I cali si sono fatti notare anche perché hanno interrotto un lungo periodo assai positivo per i mercati finanziari di tutto il mondo, ma soprattutto per quelli degli Stati Uniti. Erano cresciuti moltissimo nel 2020 e nel 2021, nonostante la pandemia da coronavirus, e avevano poi avuto alcuni momenti di difficoltà verso la metà del 2022, quando erano calati soprattutto i titoli delle aziende tecnologiche, e all’inizio del 2023, a causa di alcuni problemi con i titoli bancari.

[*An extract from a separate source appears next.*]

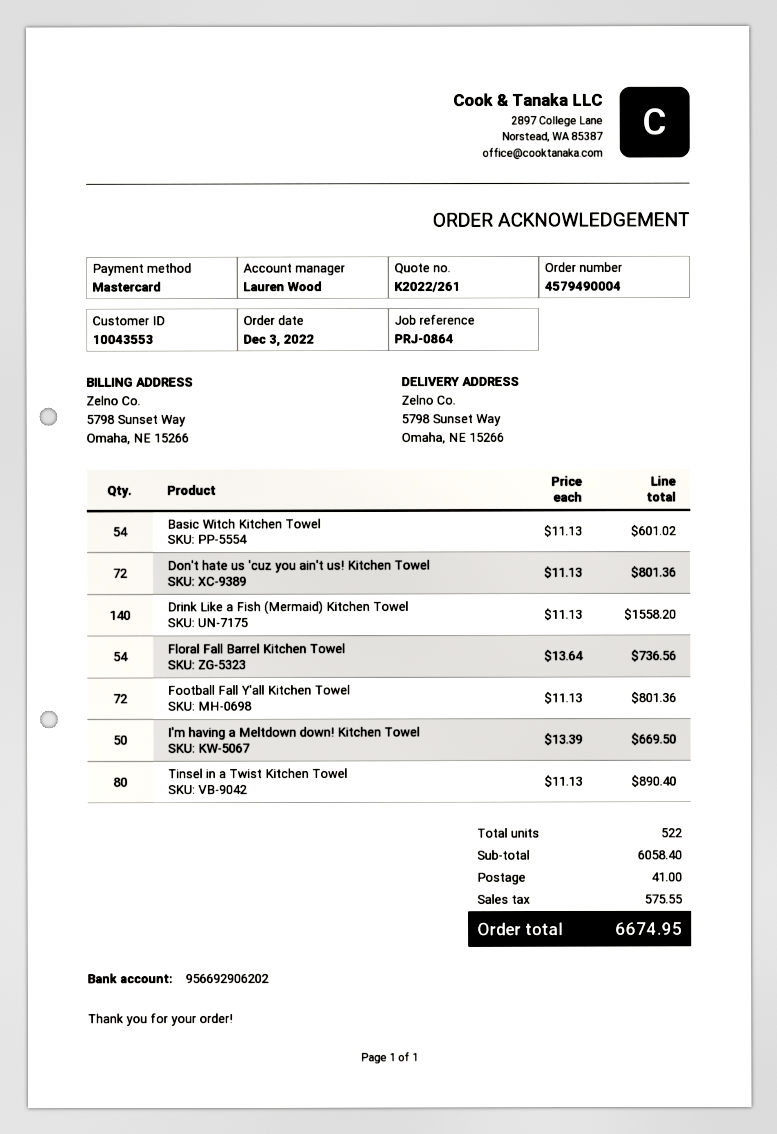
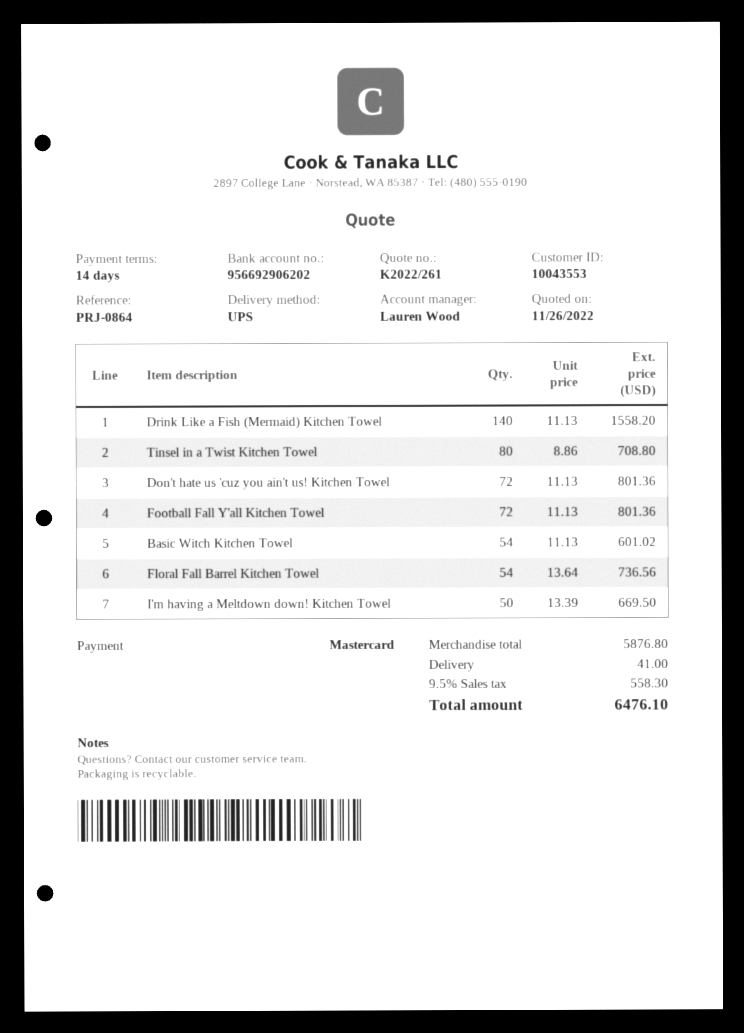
Tinsel in a Twist Kitchen Towel: 80 x 11.13 = 890.40 -> 80 x 8.86 = 708.80
subtotal: 6058.40 -> 5876.80
tax: 575.55 -> 558.30
total: 6674.95 -> 6476.10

Da quel momento però si sono riprese e hanno continuato a crescere in modo molto soddisfacente, anche grazie all’entusiasmo per le compagnie attive nell’ambito dell’intelligenza artificiale. L’azienda che per ora ne ha beneficiato di più è Nvidia, che lo scorso febbraio è diventata la terza azienda di maggior valore negli Stati Uniti, dopo Apple e Microsoft, con una capitalizzazione da 1.830 miliardi di dollari.

Queste pessime giornate non sono comunque indicative di un cambiamento generale nell’andamento dei mercati finanziari statunitensi ed europei, anche se è fisiologico che dopo periodi di grande successo ci siano momenti di rallentamento o addirittura di calo: è la cosiddetta alternanza tra “bull market”, cioè al rialzo, e “bear market”, al ribasso. Bull e bear, toro e orso, sono le immagini che si usa nel gergo dei mercati finanziari per parlare di periodi prolungati di rialzo e di ribasso: il toro spinge con le corna verso l’alto, e l’orso con una zampata verso il basso. Da tempo gli analisti si chiedono quando finirà il bull market e quando inizierà il bear.